What will the “workaround” be? Well, the insurers will tell HHS what taxpayers owe them in subsidies, and, er … HHS will cut checks with no questions asked:
Health plans will estimate how much they are owed, and submit that estimate to the government. Once the system is built, the government and insurers can reconcile the payments made with the plan data to “true up” payments, he said.“The intent is to make sure plans get paid on time, which is a good thing,” Durham told Reuters.
It’s only a “good thing” if they get paid what they’re actually owed. That’s what insurers need to meet the demand for provider payments that will start on January 1. But don’t think that insurers will get off easy in this arrangement. First, this is almost designed to produce massive confusion on what is really owed, and may tie up future subsidy payments for months as HHS disputes the claims and holds back payments, confusion and counter-claims created by the early payments and the fact that HHS can’t verify income levels independently at the moment.

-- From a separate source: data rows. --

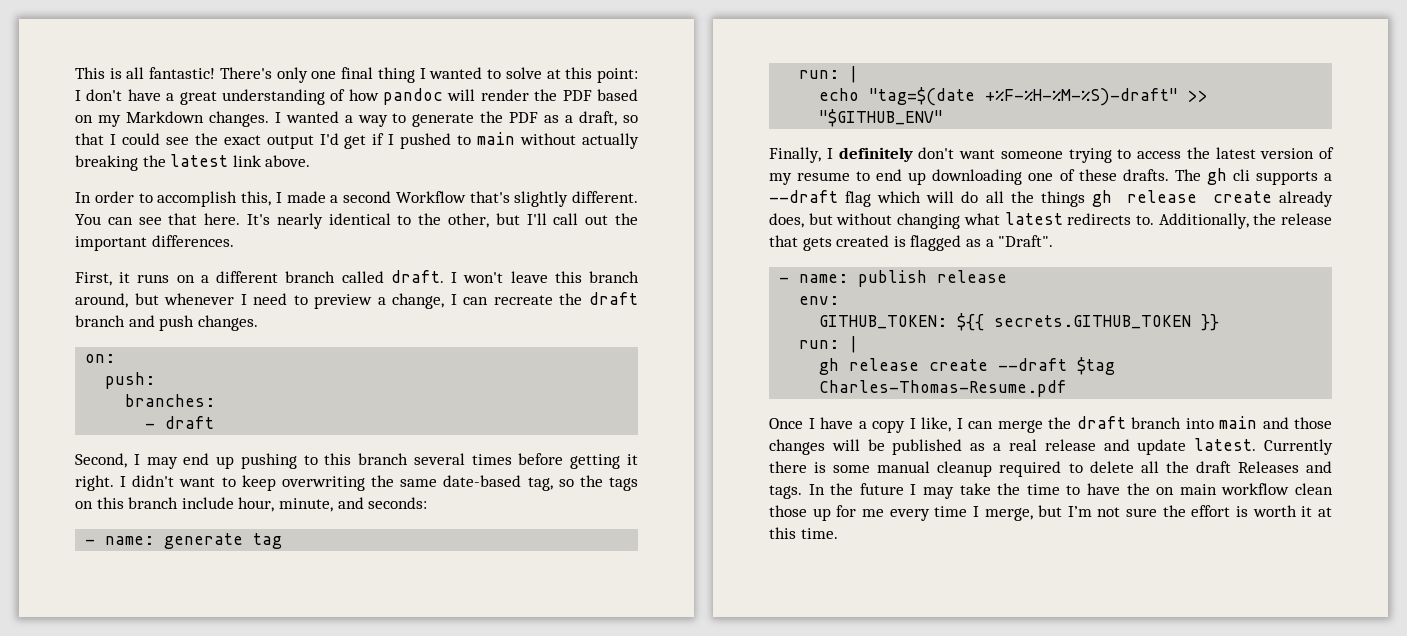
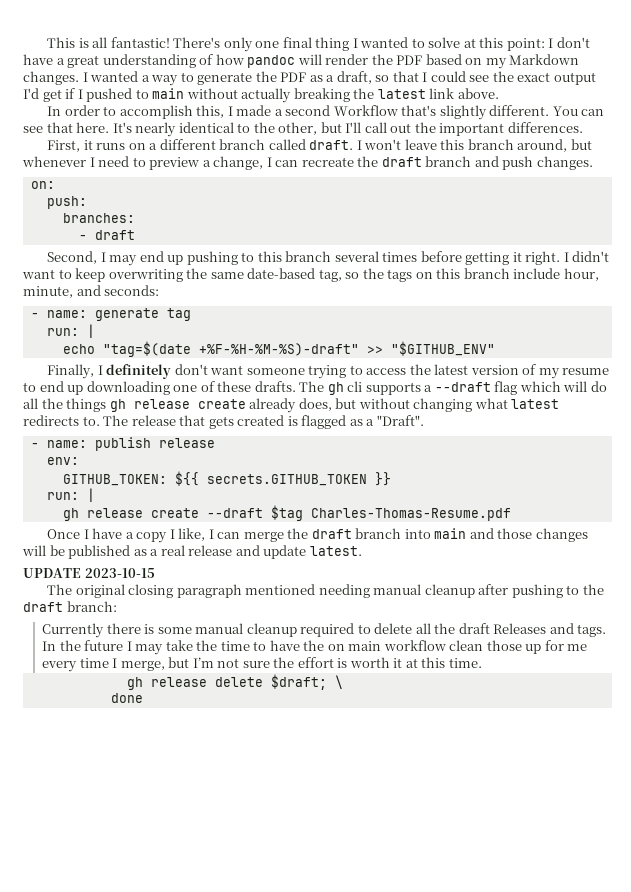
- Additionally, the release that gets created is flagged as a "Draft".
+ The release that gets created is flagged as a "Draft".
- Once I have a copy I like, I can merge the draft branch into main and those changes will be published as a real release and update latest. Currently there is some manual cleanup required to delete all the draft Releases and tags.
+ Once I have a copy I like, I can merge the draft branch into main and those changes will be published as a real release and update latest.
+ UPDATE 2023-10-15
+ The original closing paragraph mentioned needing manual cleanup after pushing to the draft branch:
+ Currently there is some manual cleanup required to delete all the draft Releases and tags.
+ gh release delete $draft; \
+ done

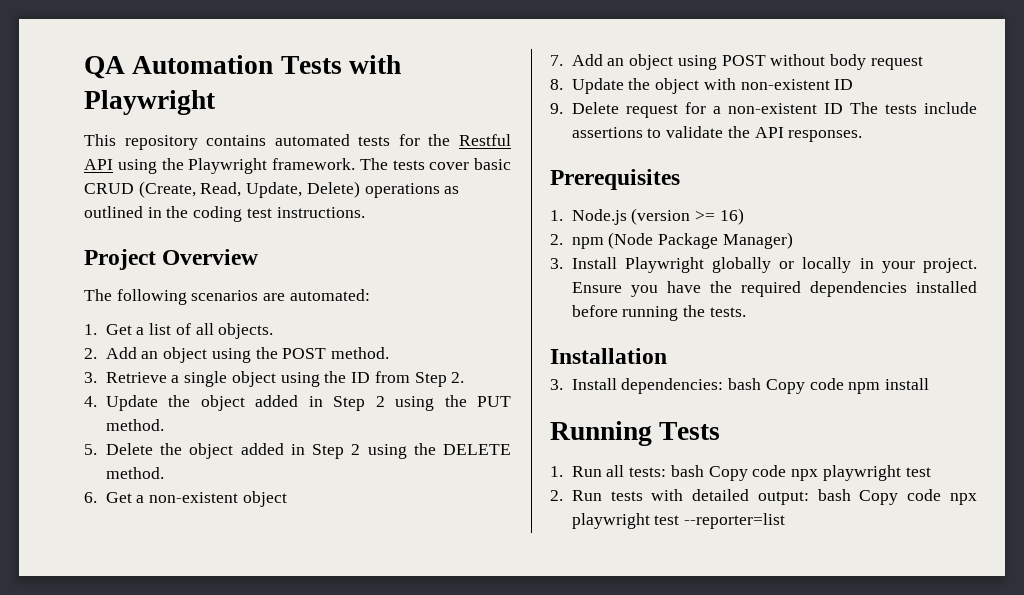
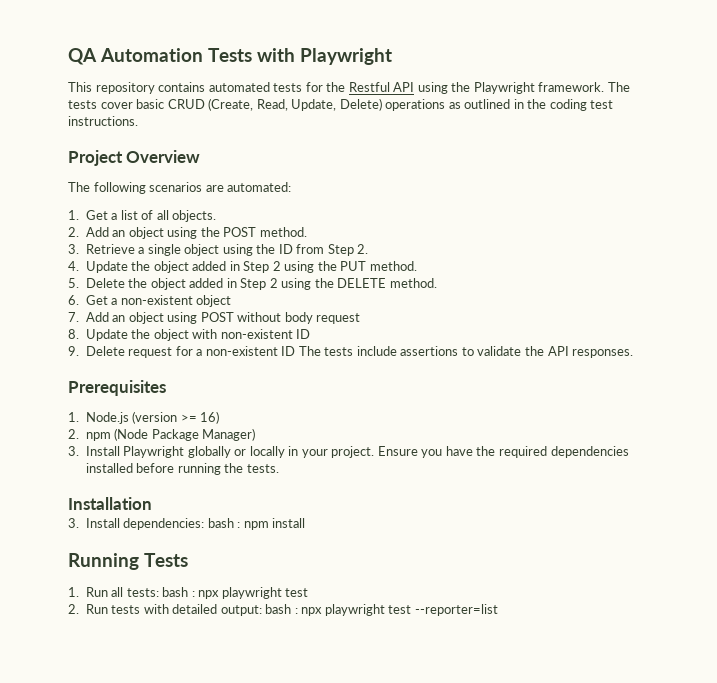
- 3. Install dependencies: bash Copy code npm install
+ 3. Install dependencies: bash : npm install
- 1. Run all tests: bash Copy code npx playwright test
+ 1. Run all tests: bash : npx playwright test
- 2. Run tests with detailed output: bash Copy code npx playwright test --reporter=list
+ 2. Run tests with detailed output: bash : npx playwright test --reporter=list

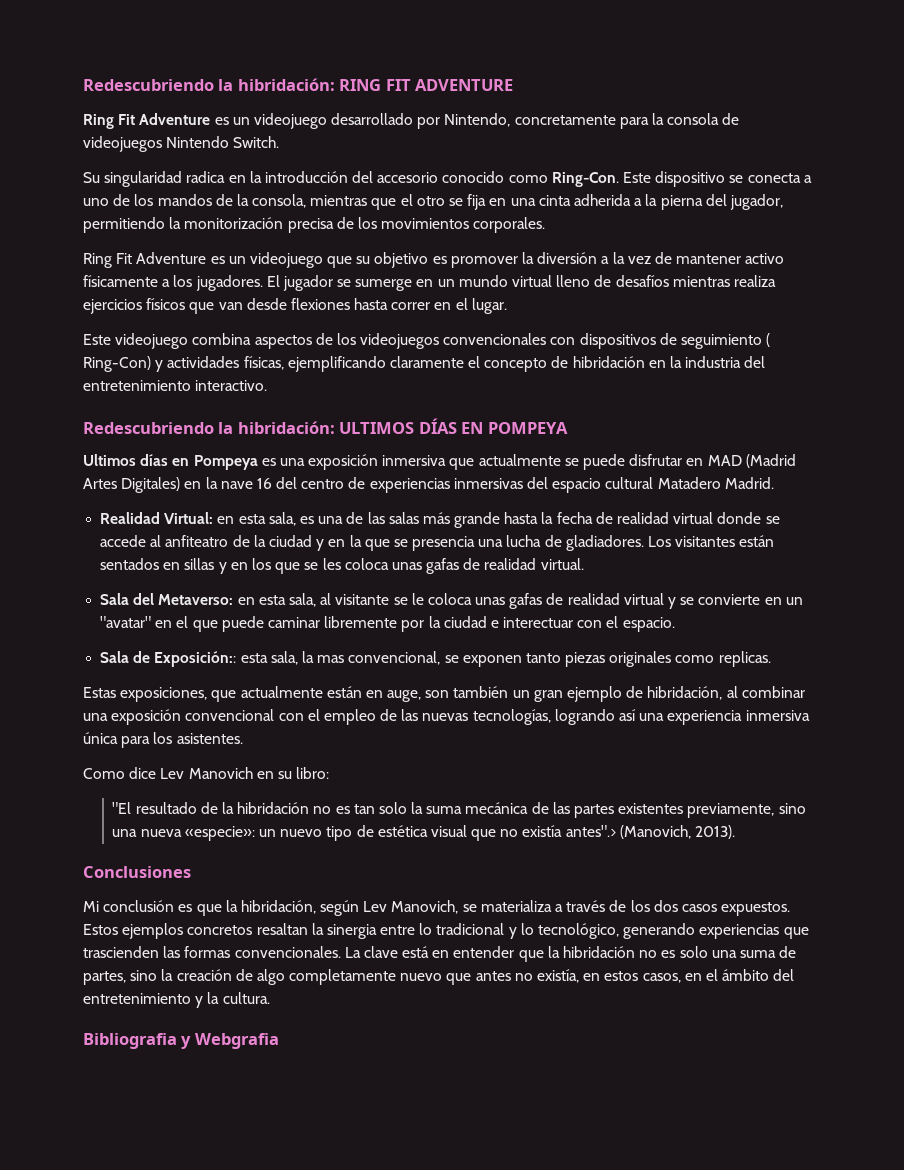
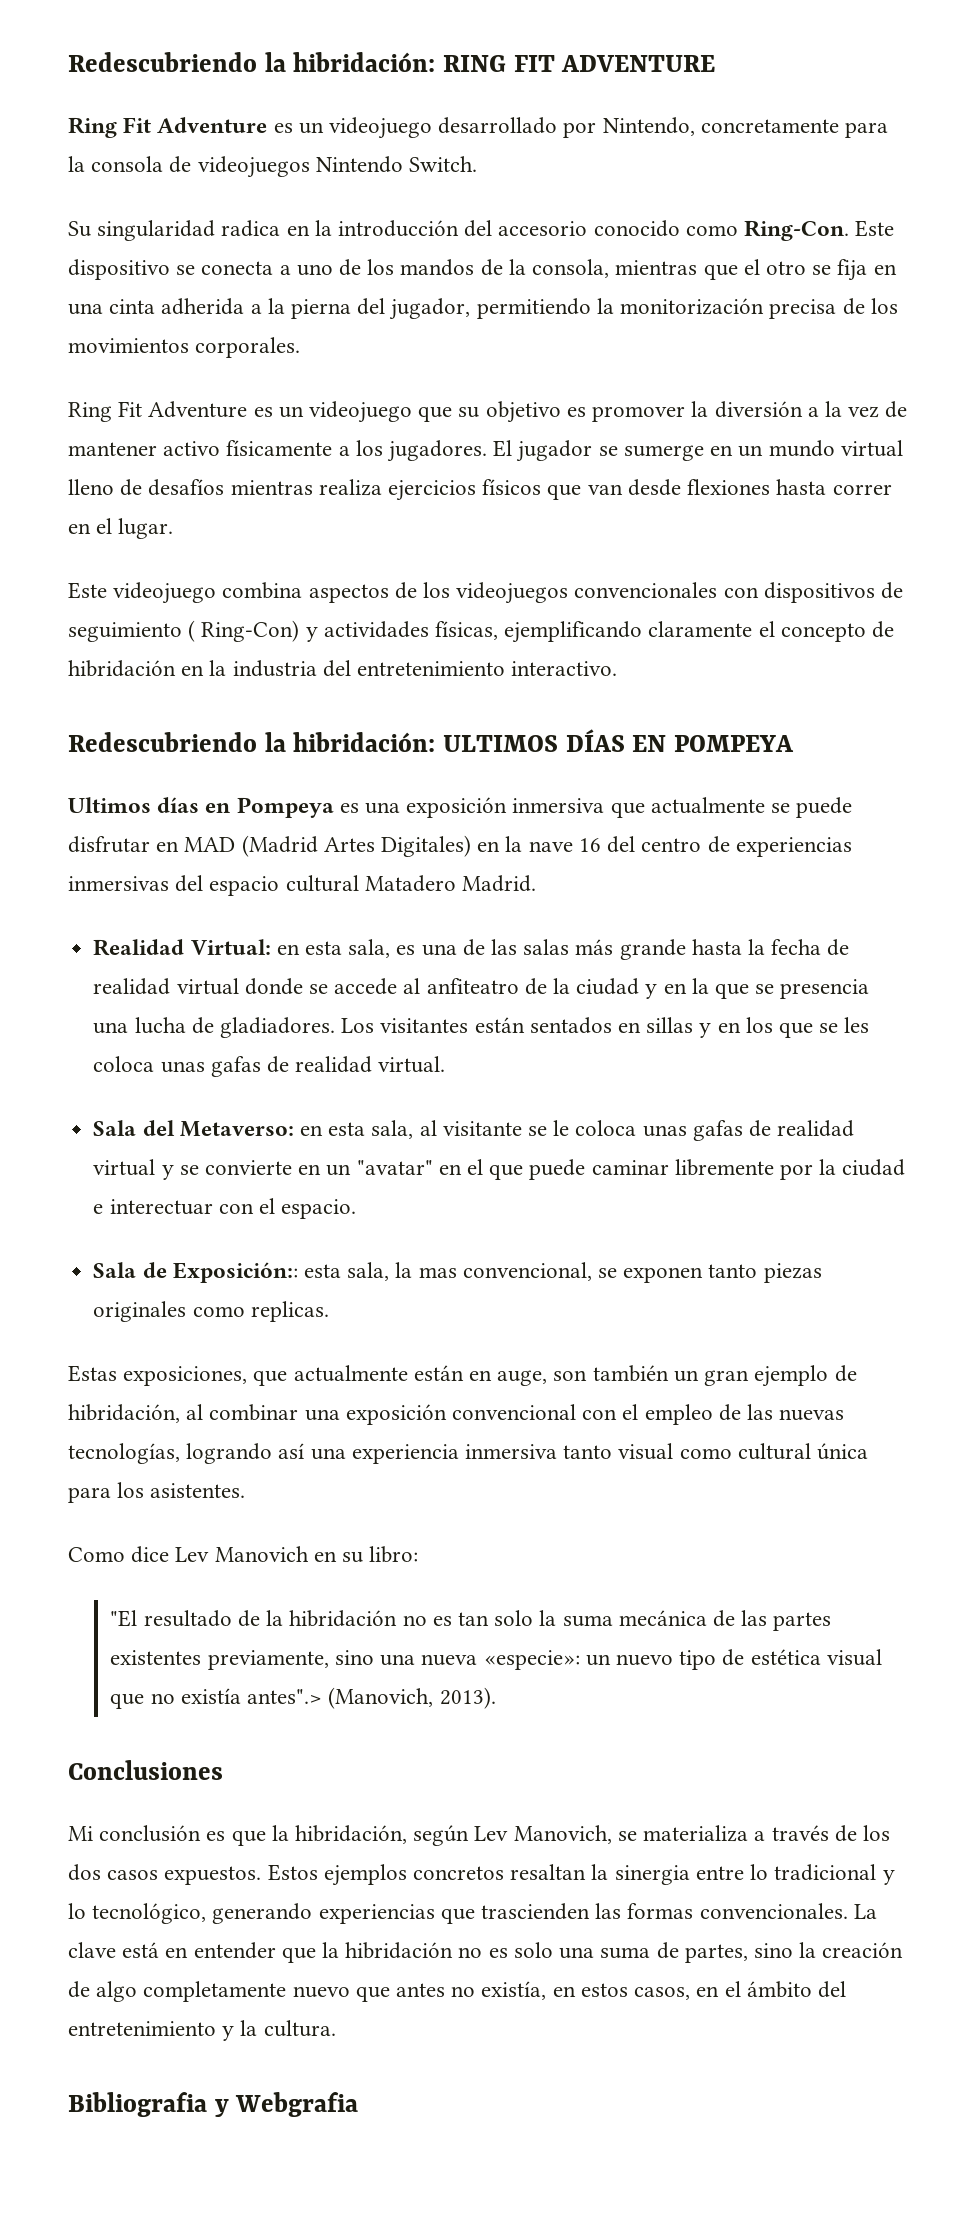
- Estas exposiciones, que actualmente están en auge, son también un gran ejemplo de hibridación, al combinar una exposición convencional con el empleo de las nuevas tecnologías, logrando así una experiencia inmersiva única para los asistentes.
+ Estas exposiciones, que actualmente están en auge, son también un gran ejemplo de hibridación, al combinar una exposición convencional con el empleo de las nuevas tecnologías, logrando así una experiencia inmersiva tanto visual como cultural única para los asistentes.

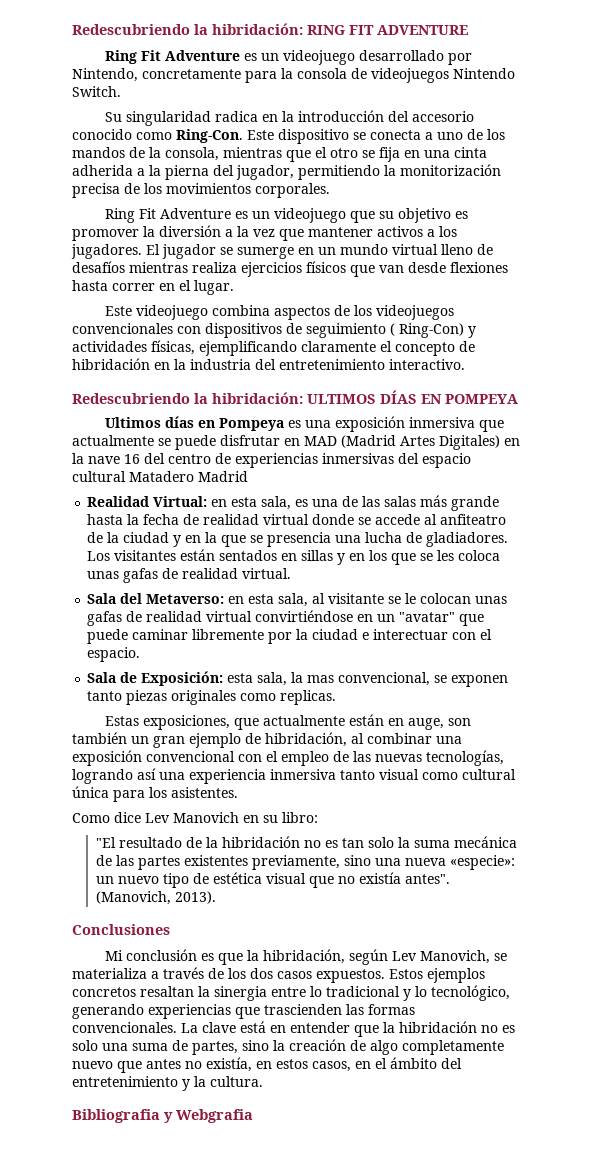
- Ring Fit Adventure es un videojuego que su objetivo es promover la diversión a la vez de mantener activo físicamente a los jugadores.
+ Ring Fit Adventure es un videojuego que su objetivo es promover la diversión a la vez que mantener activos a los jugadores.
- Ultimos días en Pompeya es una exposición inmersiva que actualmente se puede disfrutar en MAD (Madrid Artes Digitales) en la nave 16 del centro de experiencias inmersivas del espacio cultural Matadero Madrid.
+ Ultimos días en Pompeya es una exposición inmersiva que actualmente se puede disfrutar en MAD (Madrid Artes Digitales) en la nave 16 del centro de experiencias inmersivas del espacio cultural Matadero Madrid
- Sala del Metaverso: en esta sala, al visitante se le coloca unas gafas de realidad virtual y se convierte en un "avatar" en el que puede caminar libremente por la ciudad e interectuar con el espacio.
+ Sala del Metaverso: en esta sala, al visitante se le colocan unas gafas de realidad virtual convirtiéndose en un "avatar" que puede caminar libremente por la ciudad e interectuar con el espacio.
- Sala de Exposición:: esta sala, la mas convencional, se exponen tanto piezas originales como replicas.
+ Sala de Exposición: esta sala, la mas convencional, se exponen tanto piezas originales como replicas.
- "El resultado de la hibridación no es tan solo la suma mecánica de las partes existentes previamente, sino una nueva «especie»: un nuevo tipo de estética visual que no existía antes".> (Manovich, 2013).
+ "El resultado de la hibridación no es tan solo la suma mecánica de las partes existentes previamente, sino una nueva «especie»: un nuevo tipo de estética visual que no existía antes". (Manovich, 2013).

But there’s another reason for the insurers to hate this. HHS just gave them less than four weeks’ notice that they will have to build their own infrastructure to deal with HHS’ failure to build the back end on time:
The fix puts an additional “burden” on insurance companies, already taxed by having to double-check faulty enrollment data from the HealthCare.gov system.Now, companies need to quickly put together financial management systems to make the payment estimates, so they can be paid beginning in January, he said.
In other words, this is incompetence on an expanding scale — and everyone’s paying for it except the incompetents. So far, anyway.